Vaupel has shown that the maximum life expectancy among such countries has risen steadily by more than two years each decade since 1840. The increase is “so extraordinarily linear that it may be the most remarkable regularity of mass endeavor ever observed,” Vaupel wrote in a 2002 paper coauthored by Jim Oeppen of Cambridge University. If that pace continues, Vaupel maintains, the average life span in industrialized countries in 2150 will be 122.5, making 150-year-olds common.
Demographer Ronald Lee of the University of California at Berkeley says Vaupel’s analysis came as “a big surprise. We just did not expect to see a linear increase in life expectancy. It’s hard to resist extrapolating that line. That’s a 25-year gain every century.”
Still, Olshansky has reason to be skeptical. The astounding improvements in public health between 1900 and 1950, aided by such factors as refrigeration, sewage treatment, and safer working environments, produced many of the increases in life expectancy in the last century. The advances helped young people most of all by greatly reducing infectious and parasitic diseases that decimated infants and children. Each young life saved added decades to the raw numbers from which life-expectancy averages are drawn, since a person who survived childhood at the turn of the last century was likely to live decades more.

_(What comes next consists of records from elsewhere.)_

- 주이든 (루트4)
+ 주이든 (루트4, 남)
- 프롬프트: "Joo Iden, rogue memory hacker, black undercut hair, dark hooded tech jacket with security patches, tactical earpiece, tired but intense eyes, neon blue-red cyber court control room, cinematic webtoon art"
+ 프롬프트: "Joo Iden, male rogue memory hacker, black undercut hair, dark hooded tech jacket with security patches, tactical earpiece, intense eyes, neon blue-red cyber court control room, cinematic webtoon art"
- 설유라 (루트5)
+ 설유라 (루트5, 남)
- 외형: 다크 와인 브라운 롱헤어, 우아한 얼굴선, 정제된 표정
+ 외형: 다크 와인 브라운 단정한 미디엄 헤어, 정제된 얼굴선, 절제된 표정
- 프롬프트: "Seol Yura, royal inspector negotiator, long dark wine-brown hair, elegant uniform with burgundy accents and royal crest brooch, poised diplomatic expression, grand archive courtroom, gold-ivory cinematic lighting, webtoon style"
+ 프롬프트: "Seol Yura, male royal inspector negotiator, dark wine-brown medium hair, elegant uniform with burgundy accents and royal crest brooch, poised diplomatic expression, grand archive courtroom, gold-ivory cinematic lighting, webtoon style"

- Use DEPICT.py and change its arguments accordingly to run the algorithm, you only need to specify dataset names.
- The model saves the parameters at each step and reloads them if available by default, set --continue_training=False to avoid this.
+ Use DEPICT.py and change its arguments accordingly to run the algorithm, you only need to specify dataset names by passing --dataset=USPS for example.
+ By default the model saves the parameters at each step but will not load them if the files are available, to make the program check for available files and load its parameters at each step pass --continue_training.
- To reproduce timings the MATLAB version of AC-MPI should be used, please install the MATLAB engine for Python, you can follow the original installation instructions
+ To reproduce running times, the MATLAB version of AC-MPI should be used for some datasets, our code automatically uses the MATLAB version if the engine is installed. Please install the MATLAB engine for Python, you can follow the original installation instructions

“Once you’ve accomplished that, you’ve accomplished your easy gain in life expectancy,” Olshansky says.
Around 1950, he says, the pattern reversed, and most medical gains helped prolong the lives of older people. Medical interventions headed off many ills of the aged, especially the number one killer: heart disease. But saving those who are living out the last years of their lives adds only a few months or years to the actuarial tables. Olshansky therefore believes that even major advances in geriatric care won’t push life expectancy much past 85—at least not in the lifetime of anyone alive right now.
“There are no lifestyle changes, surgical procedures, vitamins, antioxidants, hormones, or techniques of genetic engineering available today with the capacity to repeat the gains in life expectancy that were achieved during the 20th century,” he and his collaborator Bruce Carnes, of the University of Chicago, have declared.

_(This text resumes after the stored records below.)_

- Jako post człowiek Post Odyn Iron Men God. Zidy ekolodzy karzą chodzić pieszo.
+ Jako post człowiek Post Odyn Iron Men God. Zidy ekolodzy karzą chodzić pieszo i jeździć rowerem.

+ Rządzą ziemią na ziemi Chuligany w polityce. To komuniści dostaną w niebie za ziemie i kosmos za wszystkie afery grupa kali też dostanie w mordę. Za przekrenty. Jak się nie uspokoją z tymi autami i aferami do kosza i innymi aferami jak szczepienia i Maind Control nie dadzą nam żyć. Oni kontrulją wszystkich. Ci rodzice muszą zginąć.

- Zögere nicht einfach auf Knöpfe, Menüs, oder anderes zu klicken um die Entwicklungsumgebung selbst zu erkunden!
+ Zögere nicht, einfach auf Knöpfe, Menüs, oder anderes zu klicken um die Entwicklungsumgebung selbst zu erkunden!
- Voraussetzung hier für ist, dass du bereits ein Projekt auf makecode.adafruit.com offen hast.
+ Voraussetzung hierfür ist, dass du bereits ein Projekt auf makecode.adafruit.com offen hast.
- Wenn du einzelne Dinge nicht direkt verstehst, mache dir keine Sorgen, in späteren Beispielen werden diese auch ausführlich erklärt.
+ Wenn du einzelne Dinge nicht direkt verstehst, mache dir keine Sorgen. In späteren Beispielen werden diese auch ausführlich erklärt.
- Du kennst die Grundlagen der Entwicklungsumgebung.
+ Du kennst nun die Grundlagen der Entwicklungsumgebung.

“Will the maximum human life span increase in the future? Probably,” Olshansky says. “It’s possible someone might make it to 130. But to go another 20 years? I don’t see it happening.”
Vaupel says Olshansky belongs to “a sorry saga of distinguished people” who postulate that some maximum age will never be exceeded, only to see it exceeded within five to seven years. “If life expectancy were close to reaching a maximum, then the increase in the record expectation of life should be slowing,” he and Oeppen wrote. “It is not.”
When Vaupel’s daughter was born in 1984, he claimed often and in writing that she would live to see 100. Olshansky’s daughter was also born in 1984. While wishing her no ill, he says she most likely won’t live to be 100. “Purely mathematical extrapolation of a biological phenomenon is inherently dangerous,” he warns. And so it has gone, with Vaupel and Olshansky trading fire in the scientific literature for decades.